Visible encore jusqu’en janvier, l’exposition INSIDE mérite un petit détour par Paris, et de se trouver dans ce classement. L’idée ? demander aux artistes de produire des œuvres dans lesquelles le spectateur doit pouvoir se plonger, qu’il soit invité à habiter. Il y a des perles, on s’en doute. Coup de cœur ? une maison en bois où il pleut à verse, à l’intérieur. Rappel du titre, et prouesse technique, et pourquoi pas, une première résolution pour 2015.

1 – Découvrir Yves Ravey
La découverte d’un filon marque un tournant dans une année culturelle. Celui-ci est à suivre par tout amateur de roman policier : la lecture de l’œuvre d’Yves Ravey, jurassien d’origine, côté Français. Avec de petites ficelles et des intrigues familiales à deux sous, il compose, façon Simenon, des univers glauques qui suintent d’intrigues vachardes. À lire, de préférence, quand il neige dehors, et surtout « Enlèvement avec rançon ». De quoi commencer 2015 en douceur ce 1er janvier.

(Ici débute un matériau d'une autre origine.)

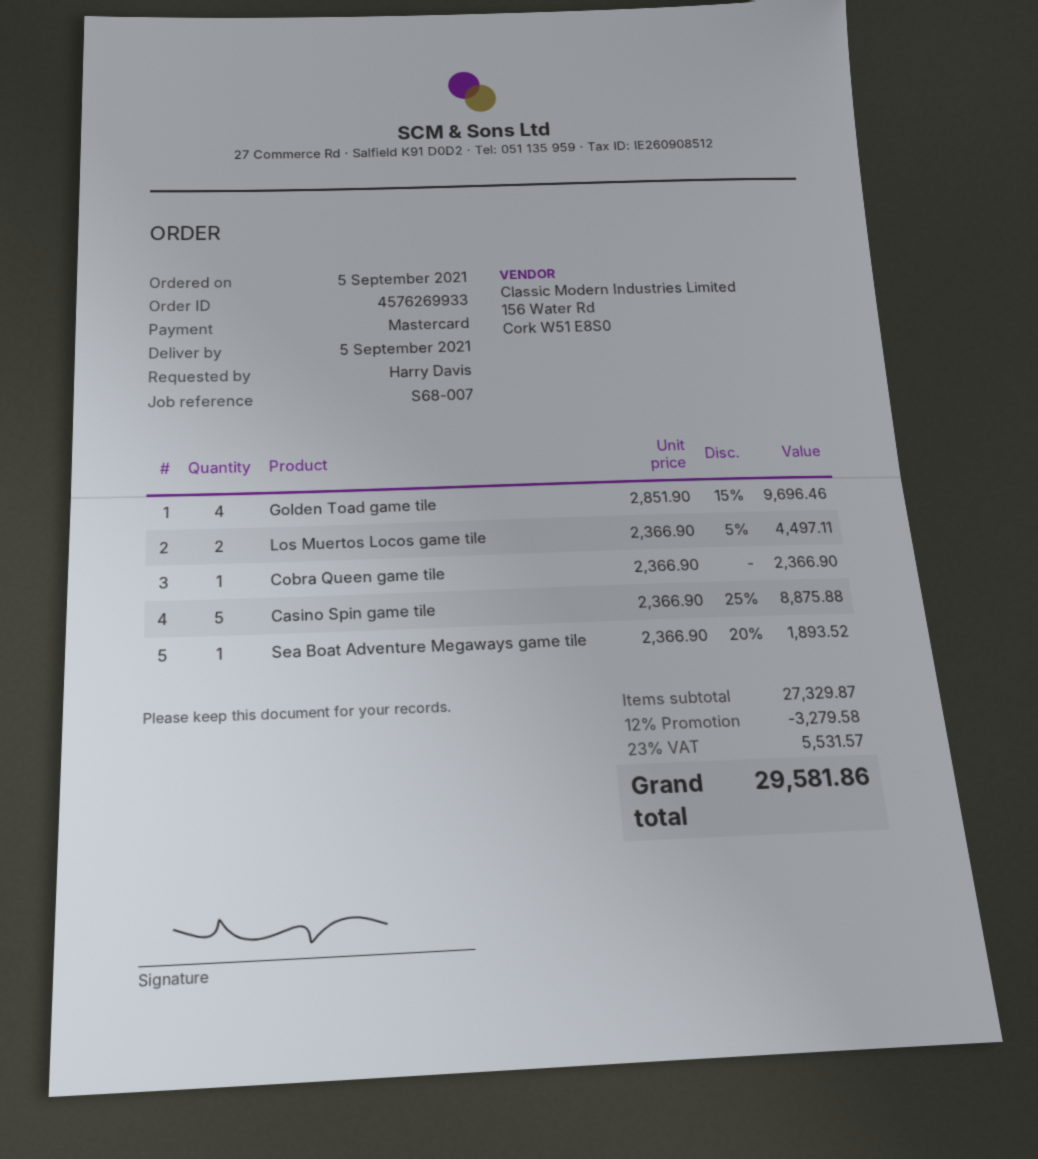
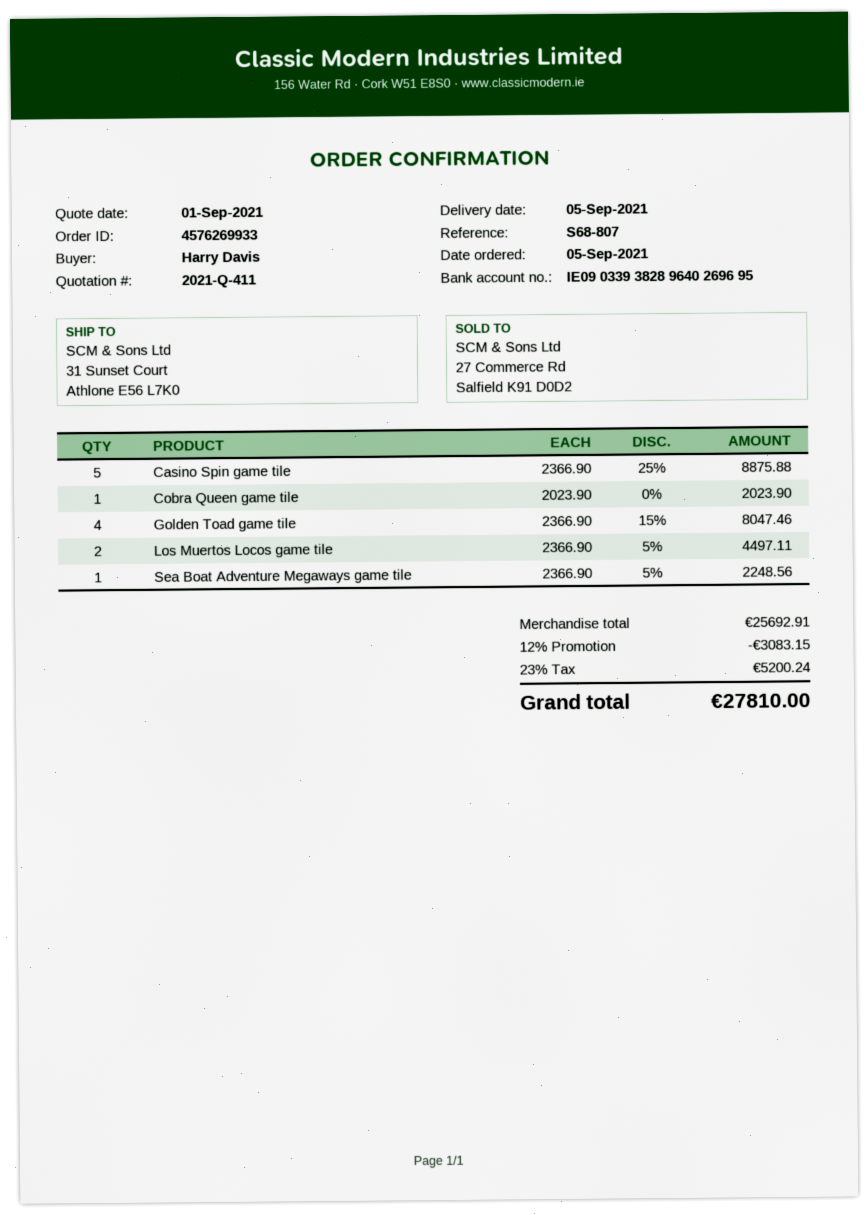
reference: S68-007 -> S68-807
Golden Toad game tile: 4 x 2851.90 - 15% = 9696.46 -> 4 x 2366.90 - 15% = 8047.46
Cobra Queen game tile: 1 x 2366.90 = 2366.90 -> 1 x 2023.90 = 2023.90
Sea Boat Adventure Megaways game tile: 1 x 2366.90 - 20% = 1893.52 -> 1 x 2366.90 - 5% = 2248.56
subtotal: 27329.87 -> 25692.91
discount: 12% = 3279.58 -> 12% = 3083.15
tax: 23% = 5531.57 -> 23% = 5200.24
total: 29581.86 -> 27810.00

Raphaël Rodriguez, curating musical de Think Tank 

6 – Le (mega) coffret Muslimgauze
C'est vraiment trop cher (remarque, il y a dix disques) et court le risque d'être un objet dirigé uniquement vers les fans hardcore, mais le coffret "Chasing the Shadow of Bryn Jones" offre une occasion inespérée de se plonger dans la sublime discographie de Muslimgauze, un artiste électronique fascinant, mythique mais aussi violemment méconnu. L'un des premiers placer le Moyen-Orient au centre de sa création, il est à l'origine d'une pléthore de disques absolument fondateurs.

5 – Palmistry (bis)
Autre pas vers ma réconciliation avec la pop, Palmistry a, comme Pierre l'a mentionné, fait preuve d'une constance assez bluffante cette année. Alors que l'explosion de Future Brown (entre autres) surfe également sur la culture latino, Palmistry a, en toute discrétion, mis à disposition son album "Ascensión". Autant dire qu'il joue dans une ligue différente, tant la sensibilité r'n'b du producteur anglais sonne plus juste, toujours touchante de maladresse et douceur.

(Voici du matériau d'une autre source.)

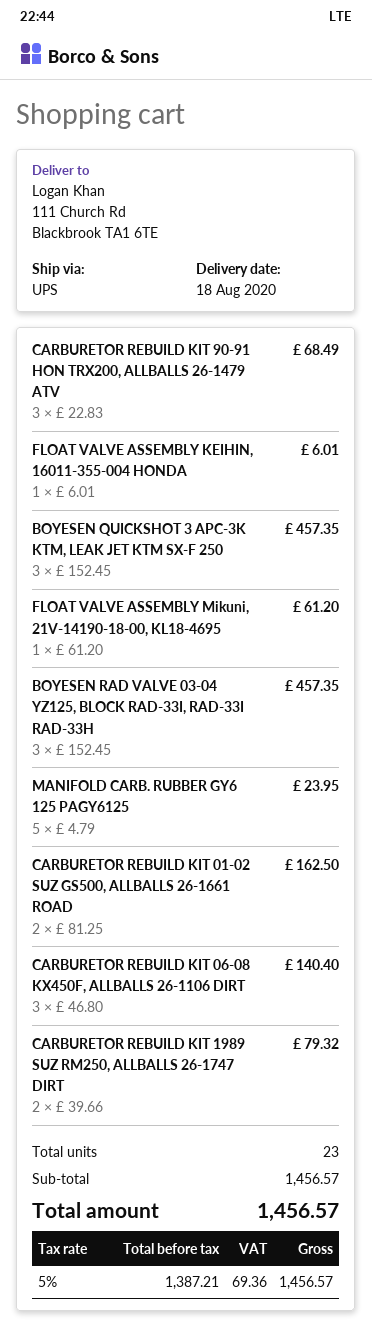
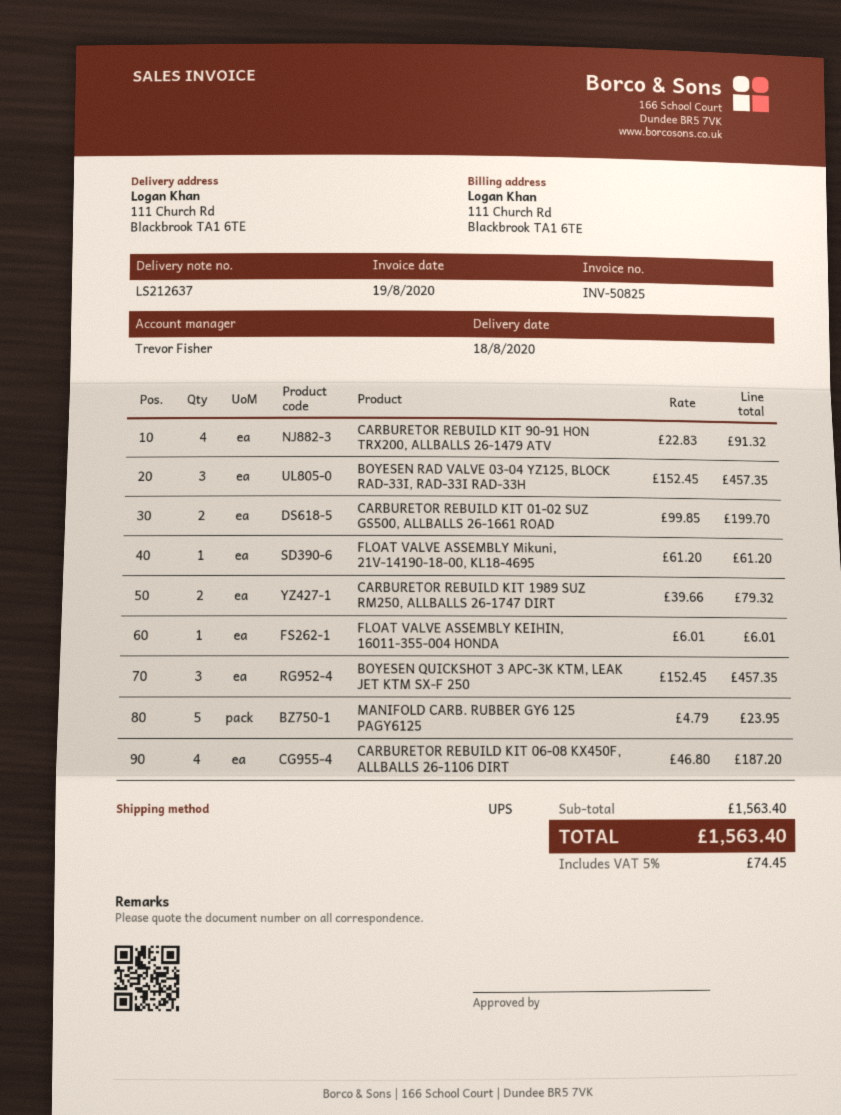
CARBURETOR REBUILD KIT 90-91 HON TRX200, ALLBALLS 26-1479 ATV: 3 x 22.83 = 68.49 -> 4 x 22.83 = 91.32
CARBURETOR REBUILD KIT 01-02 SUZ GS500, ALLBALLS 26-1661 ROAD: 2 x 81.25 = 162.50 -> 2 x 99.85 = 199.70
CARBURETOR REBUILD KIT 06-08 KX450F, ALLBALLS 26-1106 DIRT: 3 x 46.80 = 140.40 -> 4 x 46.80 = 187.20
subtotal: 1456.57 -> 1563.40
tax: 5% = 69.36 -> 5% = 74.45
total: 1456.57 -> 1563.40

4 – Les soirées Curry Dreamz à l'espace autogéré
Diverses structures sont apparues cette année, offrant un petit bol d'air frais à nos sorties. Deux fois cette année, l'espace autogéré de Lausanne a été investi par Curry Dreamz, des soirées troublantes tant elles ont recréé cette sensation de véritable clubbing rare en Suisse romande. Que des locaux, mais une atmosphère toute particulière et sauvage à souhait.

3 – Dean Blunt
La séparation de Hype Williams = bad times 2013. Découvert un peu sur le tard pour mon compte, le duo de Dean Blunt et Inga Copeland fait partie de ces disques assez intemporels que je chéris. Ma relation amour-haine avec eux a pris son ampleur aux Urbaines 2012, où ils avaient (mal) joué une pièce de théâtre devant un public venu principalement pour la musique. Puis la séparation. Mais en vrai, ils sont beaucoup plus prolifiques séparés. Enfin, surtout Dean Blunt, qui a sorti cette année un album appelé "Black Metal", qui m'a réconcilié avec la pop, les crooners et les guitares. Puissant.

2 Zweikommasieben 
Depuis sa création en 2011, Zweikommasieben a comblé un vide important dans la presse écrite suisse. Un objet hétéroclite, au format changeant constamment, "dévoué à la documentation de la culture club contemporaine", désormais bilingue allemand-anglais, chez nous? Oui, et c'est la classe. La dixième édition, fraîchement parue et distribuée par Motto est peut-être la plus ambitieuse: interviews de Vessel, Powell (et plus...), une nouvelle écrite par Torn Hawk, etc. Jamais complètement nerdy, ZKS prend les libertés éditoriales nécessaires pour sortir du cadre musical et vient interroger les fonctions mêmes de la musique contemporaine, ses implications sociales et culturelles. C'est touffu et excitant.

1 – Curbit Festival
Si notre offre festivalière est plutôt faible  - du moins en termes de petits festivals, de musique électronique et de trucs pointus -, mon été a été marqué par le discret Curbit. Cette année, sis dans la campagne vaudoise et principalement focalisé sur la musique, Curbit a offert une programmation ultra classe avec les moyens du bord, invitant notamment M.E.S.H et Primitive Art dans un cadre forestier assez parfait. Conférences, performances, bouffe vegan, petits ponts en bois DIY, mini scène et gros soundsystem, soit l'équilibre parfait entre rave familiale et gathering spirituel.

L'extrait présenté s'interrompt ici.